**Exercise aim**:
Across the listing, count the lines that include the string "Ottoman". Give nothing besides the number.

**Input records**:
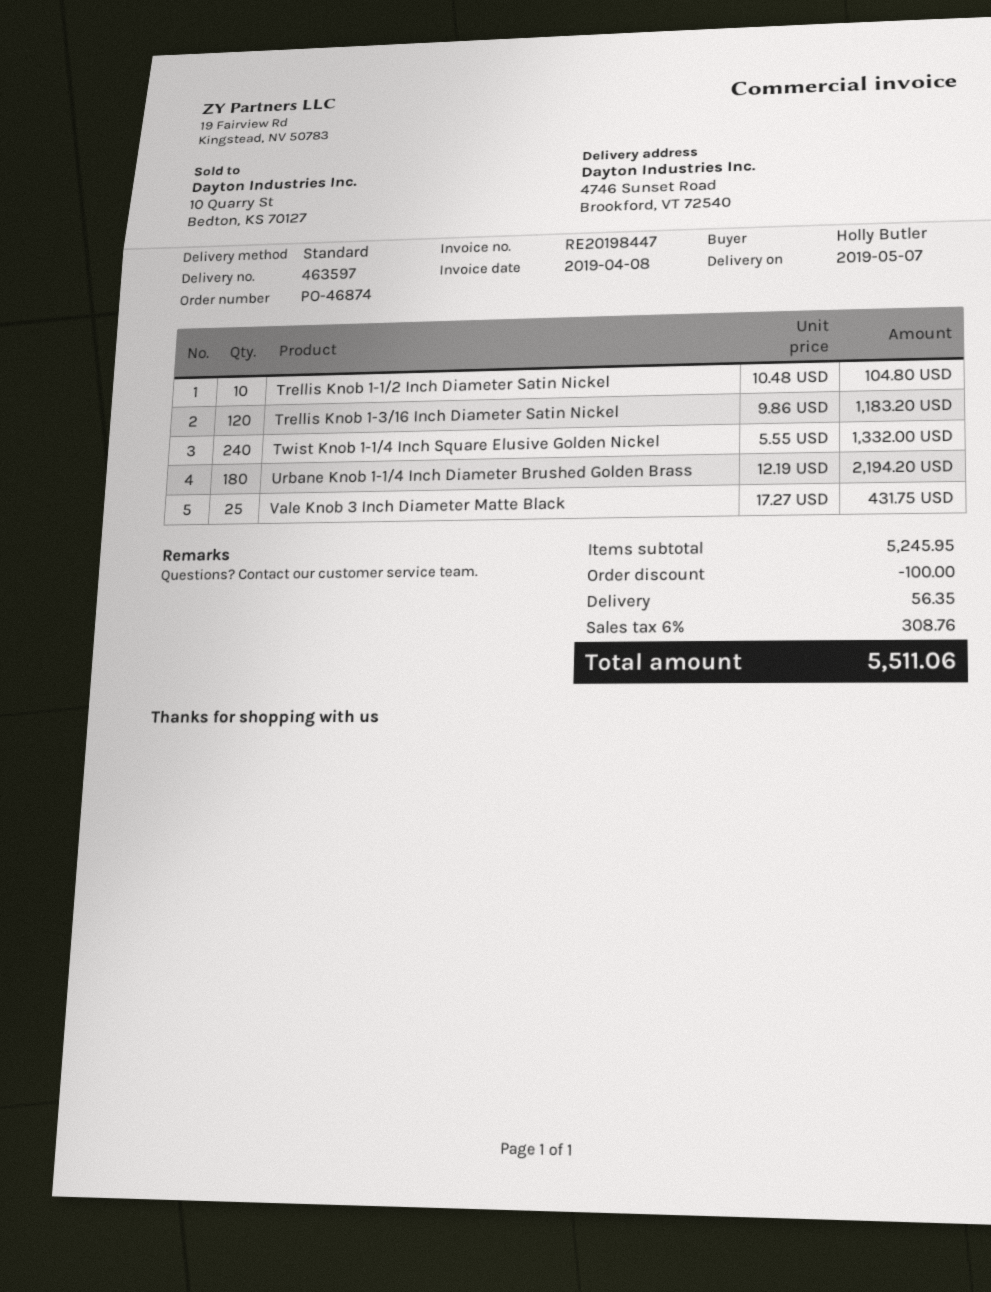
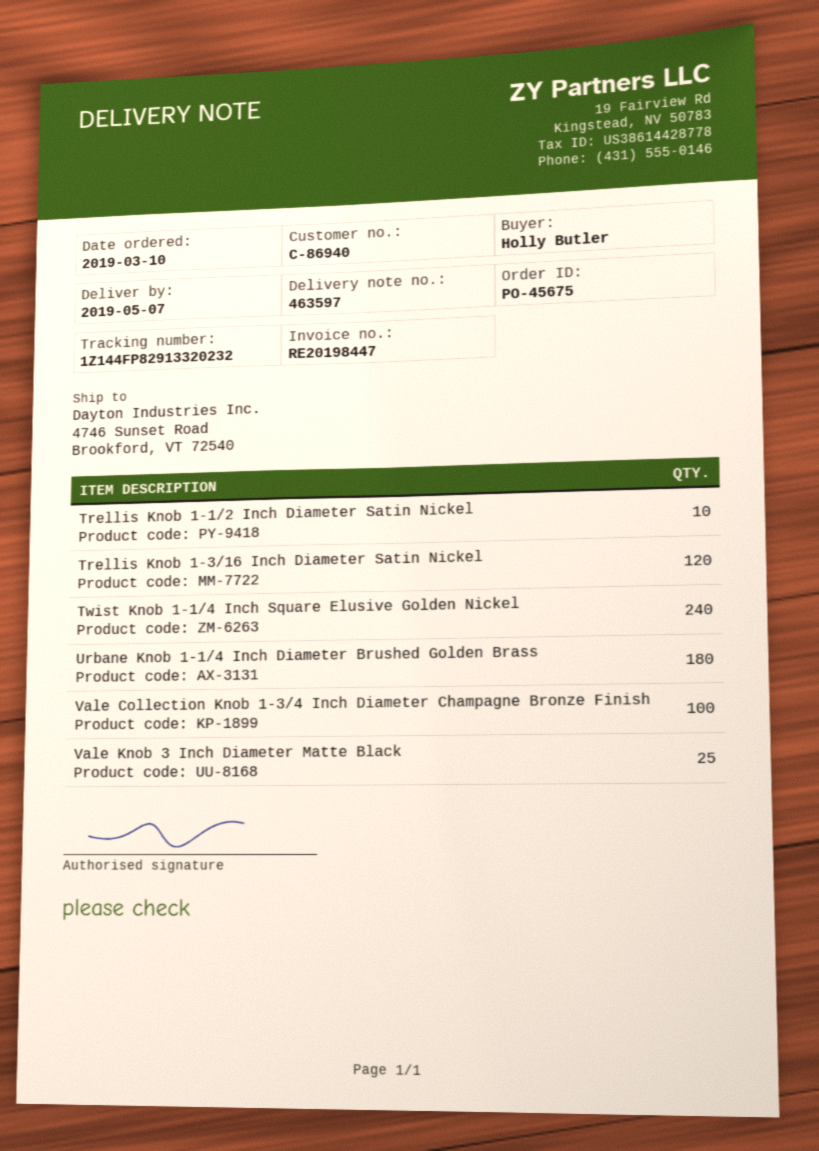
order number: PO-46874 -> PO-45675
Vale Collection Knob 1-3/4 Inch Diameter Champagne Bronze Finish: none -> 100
---
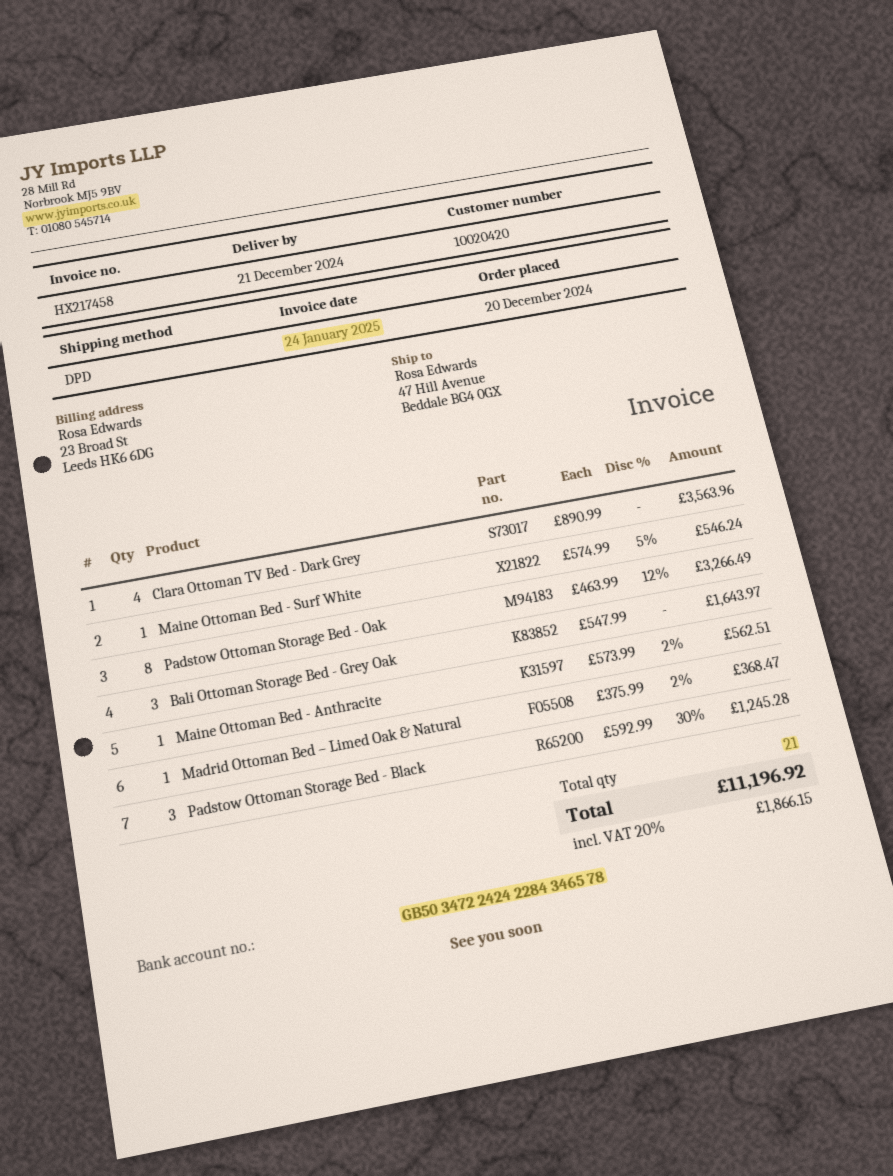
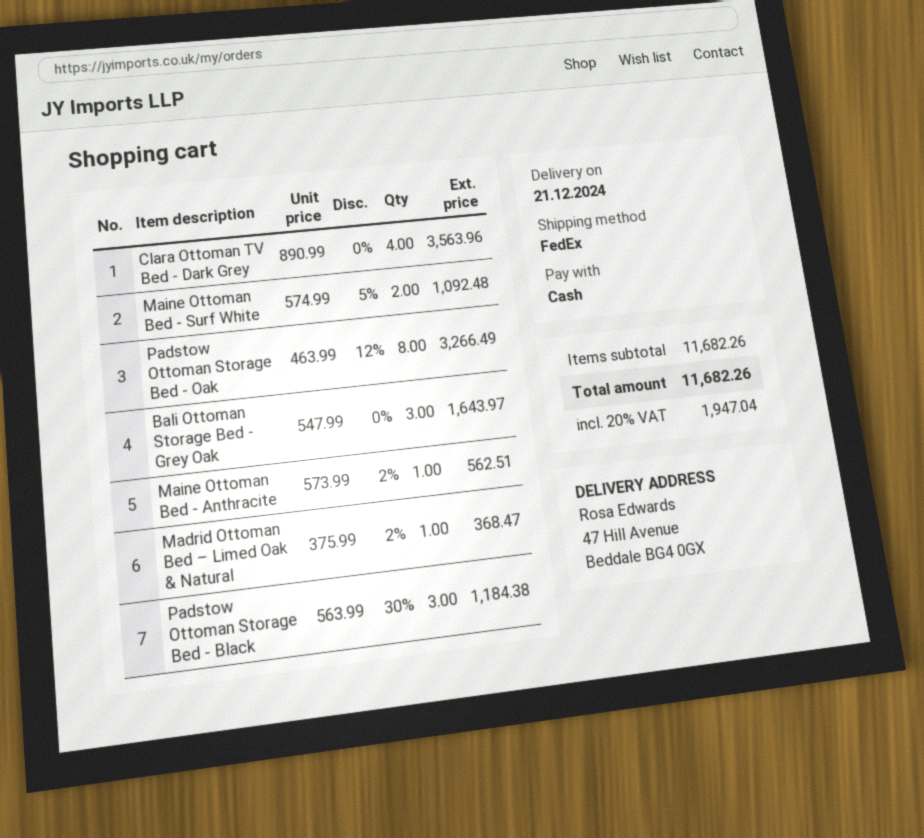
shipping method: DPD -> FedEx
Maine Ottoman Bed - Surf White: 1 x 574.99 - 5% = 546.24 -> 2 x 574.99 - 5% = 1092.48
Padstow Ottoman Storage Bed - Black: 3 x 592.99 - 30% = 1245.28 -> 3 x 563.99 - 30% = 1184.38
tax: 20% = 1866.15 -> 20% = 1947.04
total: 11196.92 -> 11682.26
---
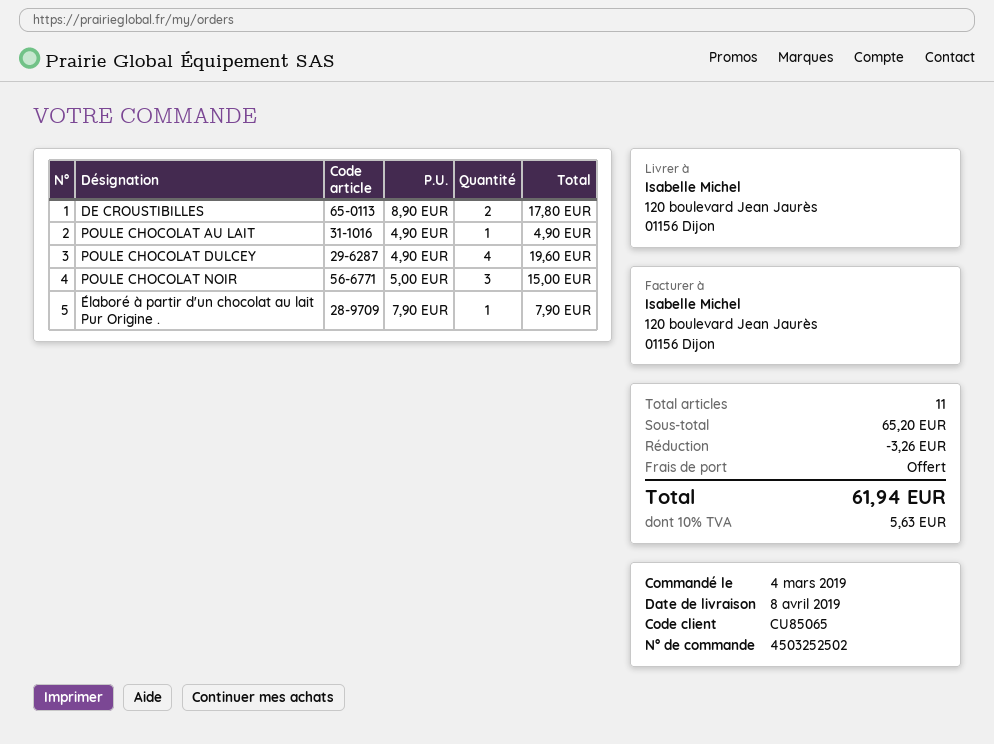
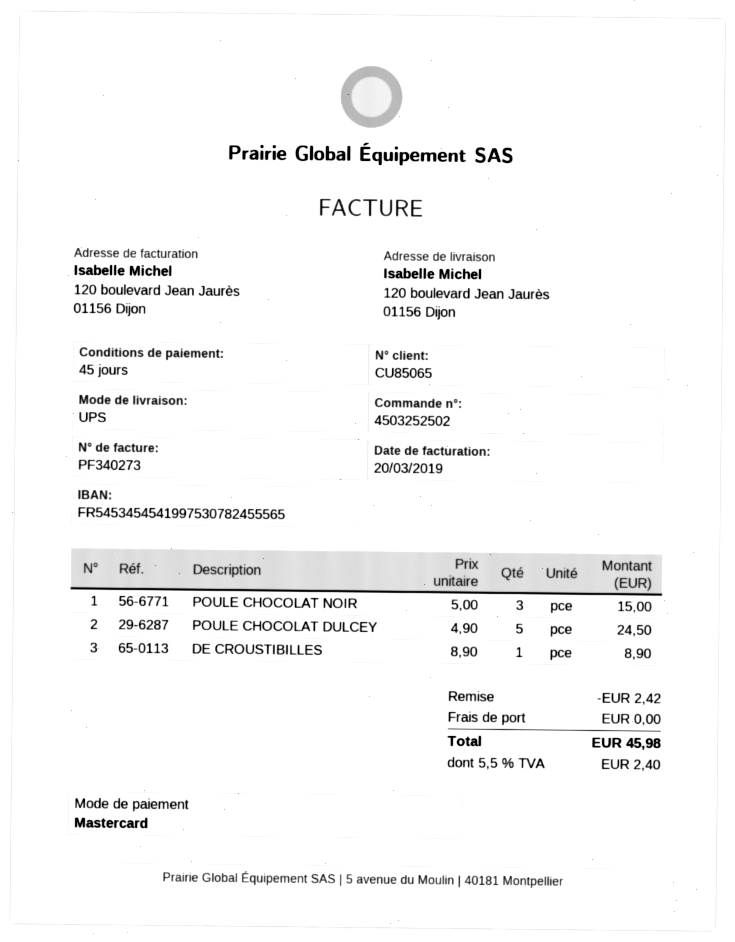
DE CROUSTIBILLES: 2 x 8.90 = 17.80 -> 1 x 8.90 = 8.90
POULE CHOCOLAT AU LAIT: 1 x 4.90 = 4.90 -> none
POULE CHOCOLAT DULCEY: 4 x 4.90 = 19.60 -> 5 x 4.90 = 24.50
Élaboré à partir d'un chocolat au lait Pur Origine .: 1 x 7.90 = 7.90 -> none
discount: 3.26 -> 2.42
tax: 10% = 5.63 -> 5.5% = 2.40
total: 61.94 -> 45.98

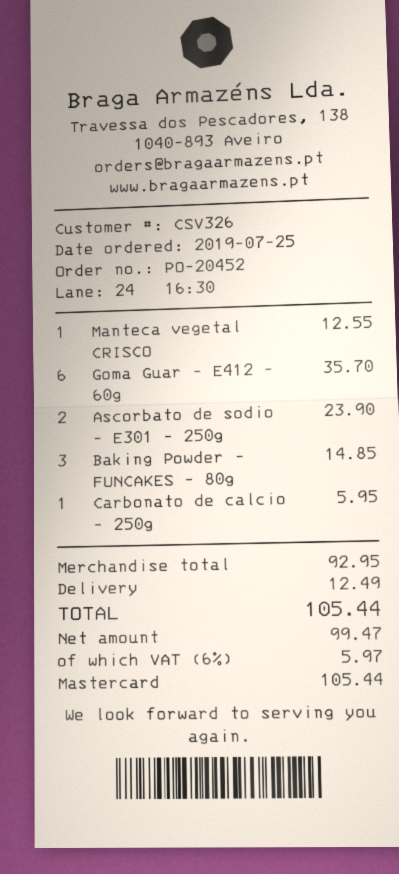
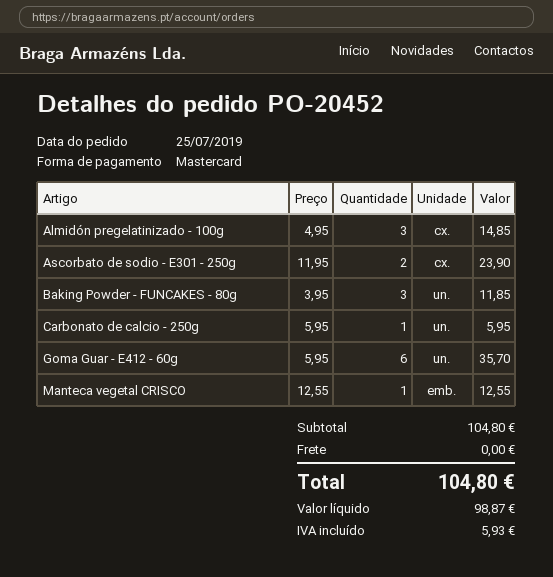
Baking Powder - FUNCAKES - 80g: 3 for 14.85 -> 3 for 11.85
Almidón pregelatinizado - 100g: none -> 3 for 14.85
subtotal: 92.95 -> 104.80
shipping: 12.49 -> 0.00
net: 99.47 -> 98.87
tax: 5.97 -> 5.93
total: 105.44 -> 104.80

**Output below**:
2